Skip to main content
Inspiring
January 31, 2023
Answered

Results change using SQL vs CF query?

  • January 31, 2023
  • 2 replies
  • 649 views

Hello

I'm using a query to match first & last names from a main table (ged_main-3543 records) on a lookup table (marier_main- 264 records).

 

When I use this query, I get 25 matches:

<cfquery name="match_ged_fam" datasource="#Request.BaseDSN#">
SELECT ged_lastname, ged_firstname, ged_datebirth, ged_placebirth, ged_datedeath, ged_placedeath, marier_lastname, marier_firstname
FROM ged_main, marier_main
WHERE ged_lastname LIKE marier_lastname
AND marier_firstname LIKE ged_firstname
</cfquery>

 

When I use this query, I get 67 matches:

 

<cfquery name="match_fam_name" datasource="#Request.BaseDSN#">
SELECT ged_lastname, ged_firstname, ged_datebirth, ged_placebirth, ged_datedeath, ged_placedeath
FROM ged_main t1
WHERE exists
(
SELECT marier_lastname, marier_firstname
FROM marier_main t2
WHERE CHARINDEX(t2.marier_lastname,t1.ged_lastname)>0
AND CHARINDEX(t2.marier_firstname,t1.ged_firstname)>0
)

</cfquery>

 

I am trying to figure out why the results are not the same, and which query is the most acurate?

 

Any help would be appreciated. Thanks,

 

Norman B.

 

    This topic has been closed for replies.
    Correct answer Dave Watts

    Dave:

    I'm sure the way the DB was originally structured needs help. As you can see, the list of women's (in english, their group literally translated means "marriageable girls") names table needs birthdate, birthplace, deathplace, datedeath.

     

    Because this group is well-documented, including their "dit" names at the time, this table would be indisputable data. They would have inherited their dit names from their fathers. The dit names should really be a separate column.

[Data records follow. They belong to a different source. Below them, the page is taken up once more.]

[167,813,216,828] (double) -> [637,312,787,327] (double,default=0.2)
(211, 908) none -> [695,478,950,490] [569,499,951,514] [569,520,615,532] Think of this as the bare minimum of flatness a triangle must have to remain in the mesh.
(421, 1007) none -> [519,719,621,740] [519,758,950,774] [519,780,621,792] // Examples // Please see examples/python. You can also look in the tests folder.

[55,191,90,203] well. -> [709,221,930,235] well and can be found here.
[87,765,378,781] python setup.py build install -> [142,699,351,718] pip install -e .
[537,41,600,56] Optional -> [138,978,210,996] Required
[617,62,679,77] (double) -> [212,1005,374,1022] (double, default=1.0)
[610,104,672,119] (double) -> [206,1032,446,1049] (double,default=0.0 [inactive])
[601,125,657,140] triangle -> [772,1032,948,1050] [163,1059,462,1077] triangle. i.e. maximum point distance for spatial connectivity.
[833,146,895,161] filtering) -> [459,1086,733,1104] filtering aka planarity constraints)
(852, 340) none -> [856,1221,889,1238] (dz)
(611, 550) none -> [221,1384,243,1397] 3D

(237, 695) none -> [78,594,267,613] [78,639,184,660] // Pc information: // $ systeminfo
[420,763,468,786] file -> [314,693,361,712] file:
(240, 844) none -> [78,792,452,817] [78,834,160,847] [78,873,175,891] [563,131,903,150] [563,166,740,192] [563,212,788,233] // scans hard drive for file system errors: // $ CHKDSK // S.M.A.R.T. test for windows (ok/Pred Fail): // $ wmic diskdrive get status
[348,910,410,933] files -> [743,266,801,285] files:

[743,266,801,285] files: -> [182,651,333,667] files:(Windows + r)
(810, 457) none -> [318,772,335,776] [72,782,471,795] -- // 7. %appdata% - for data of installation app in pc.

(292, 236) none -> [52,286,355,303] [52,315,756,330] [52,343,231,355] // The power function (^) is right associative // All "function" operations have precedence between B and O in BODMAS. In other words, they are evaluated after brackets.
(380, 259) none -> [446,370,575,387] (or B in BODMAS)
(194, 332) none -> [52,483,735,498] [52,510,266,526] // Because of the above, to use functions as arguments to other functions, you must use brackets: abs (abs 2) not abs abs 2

    Other flies in the ointment include that the main table containing 3500 names (soon to be 4500++) does not hold all the data for a large number of indiveduals.

    There is no way around this fact. The best additional key element for this group is that they mostly share a birth date range. They must have come over at marriageable age (12 thru 45).

    I know, but this was 1634.

    Yet another issue is that there are probably 20 or more "Marie Hebert"s in the main table, a very popular name. If they had no dit names but were born in that date range, it would not be possible ditinguish one from the other (they very well have not been in that group at all).

    Additionally, one could have more than one dit name - sometimes 4!

    If these were all formated the same as comma or slash delimted, this could work.

    Marie Pesselet dit Pesseley/Petitpas is an example.

    I have a wys to go on this project.

    Thanks again,

     

     


    Well given that the data is from 1634, we should probably be happy it's as good as it is! That said, I would try to restructure the data by breaking dit names into a different table, using any potential separator that's not actually part of the dit name itself. I'm actually not sure how important the dit names are for your project, so maybe that'll just clean up the main dataset a bit. If you can get an ETL tool like (ugh) Talend Data Studio, you can probably automate this without writing a lot of code. There's a free version of that, but I warn you it's pretty complex by itself and throws the worst error messages. THE WORST. Otherwise, you can either automate it in T-SQL or just do it manually - three or four thousand rows isn't all that much.

     

    Dave Watts, Eidolon LLC

    2 replies

    Community Expert
    January 31, 2023

    The first thing I'd recommend is just running these queries from other SQL clients just to make sure they work the same there. (They will.) That way, you can focus on SQL instead of CF.

     

    The second thing is, these queries seem like odd ways to compare what (presumably?) are identical strings. I've never seen the LIKE operator used without wildcard operators. Can't you do something like this?

     

    WHERE UCASE(LCASE(TRIM(ged_lastname))) = UCASE(LCASE(TRIM(marier_lastname)))

     

    And why are these last name values different at all, out of curiosity?

     

    I'm sorry, your question raised more questions on my part than answers!

     

    Dave Watts, Eidolon LLC

    Dave Watts, Eidolon LLC
    Inspiring
    January 31, 2023

    Dave:

    Thanks for your reply and help with this.

    Between 1634-1662, there were 264 women who were shipped to New France (now Quebec) to marry the pioneers (TMI!). Their names are on ship manifests etc.

     

    There are 3500+ ancestors in the main table.

    Just looking to match which ancestors were on that list.

    Also, the French had "dit" names - e.g. Jacquette Borde dit Desbordes is on that list.

    I'm not looking to match dit names, just first & last.

    Hope that clears it up?

    Norman B.

    Inspiring
    January 31, 2023

    Sorry- I know they are both CF queries, just differently structured.